### Problem statement
Output each record exactly, with nothing omitted.
○ ○ ○ ○ ○
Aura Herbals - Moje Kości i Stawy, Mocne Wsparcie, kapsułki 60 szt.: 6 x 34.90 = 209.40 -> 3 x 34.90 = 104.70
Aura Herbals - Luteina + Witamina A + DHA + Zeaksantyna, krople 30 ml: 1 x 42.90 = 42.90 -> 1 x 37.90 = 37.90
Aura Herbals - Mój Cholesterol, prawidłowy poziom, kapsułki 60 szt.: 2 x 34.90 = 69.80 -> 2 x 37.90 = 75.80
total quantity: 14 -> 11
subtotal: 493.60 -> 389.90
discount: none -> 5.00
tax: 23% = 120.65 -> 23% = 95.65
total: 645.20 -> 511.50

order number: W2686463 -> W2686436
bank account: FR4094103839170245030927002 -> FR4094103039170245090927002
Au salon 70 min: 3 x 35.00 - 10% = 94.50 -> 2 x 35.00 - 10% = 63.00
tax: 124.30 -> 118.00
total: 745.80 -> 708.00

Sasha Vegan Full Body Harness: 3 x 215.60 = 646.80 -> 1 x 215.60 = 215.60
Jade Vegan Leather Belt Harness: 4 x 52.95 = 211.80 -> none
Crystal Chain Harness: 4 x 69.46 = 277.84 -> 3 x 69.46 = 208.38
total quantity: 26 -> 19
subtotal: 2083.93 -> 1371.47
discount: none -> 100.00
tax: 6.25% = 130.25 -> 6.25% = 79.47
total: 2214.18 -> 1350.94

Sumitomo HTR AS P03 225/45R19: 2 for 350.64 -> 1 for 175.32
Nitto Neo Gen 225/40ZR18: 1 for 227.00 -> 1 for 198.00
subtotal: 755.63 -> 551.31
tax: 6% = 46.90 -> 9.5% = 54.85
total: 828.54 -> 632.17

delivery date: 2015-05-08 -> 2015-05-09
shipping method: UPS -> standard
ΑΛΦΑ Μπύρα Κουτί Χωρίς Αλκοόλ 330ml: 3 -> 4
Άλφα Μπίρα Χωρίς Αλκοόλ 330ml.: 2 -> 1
○ ○ ○ ○ ○
### Written answer
Aura Herbals - Moje Kości i Stawy, Mocne Wsparcie, kapsułki 60 szt.: 6 x 34.90 = 209.40 -> 3 x 34.90 = 104.70
Aura Herbals - Luteina + Witamina A + DHA + Zeaksantyna, krople 30 ml: 1 x 42.90 = 42.90 -> 1 x 37.90 = 37.90
Aura Herbals - Mój Cholesterol, prawidłowy poziom, kapsułki 60 szt.: 2 x 34.90 = 69.80 -> 2 x 37.90 = 75.80
total quantity: 14 -> 11
subtotal: 493.60 -> 389.90
discount: none -> 5.00
tax: 23% = 120.65 -> 23% = 95.65
total: 645.20 -> 511.50

order number: W2686463 -> W2686436
bank account: FR4094103839170245030927002 -> FR4094103039170245090927002
Au salon 70 min: 3 x 35.00 - 10% = 94.50 -> 2 x 35.00 - 10% = 63.00
tax: 124.30 -> 118.00
total: 745.80 -> 708.00

Sasha Vegan Full Body Harness: 3 x 215.60 = 646.80 -> 1 x 215.60 = 215.60
Jade Vegan Leather Belt Harness: 4 x 52.95 = 211.80 -> none
Crystal Chain Harness: 4 x 69.46 = 277.84 -> 3 x 69.46 = 208.38
total quantity: 26 -> 19
subtotal: 2083.93 -> 1371.47
discount: none -> 100.00
tax: 6.25% = 130.25 -> 6.25% = 79.47
total: 2214.18 -> 1350.94

Sumitomo HTR AS P03 225/45R19: 2 for 350.64 -> 1 for 175.32
Nitto Neo Gen 225/40ZR18: 1 for 227.00 -> 1 for 198.00
subtotal: 755.63 -> 551.31
tax: 6% = 46.90 -> 9.5% = 54.85
total: 828.54 -> 632.17

delivery date: 2015-05-08 -> 2015-05-09
shipping method: UPS -> standard
ΑΛΦΑ Μπύρα Κουτί Χωρίς Αλκοόλ 330ml: 3 -> 4
Άλφα Μπίρα Χωρίς Αλκοόλ 330ml.: 2 -> 1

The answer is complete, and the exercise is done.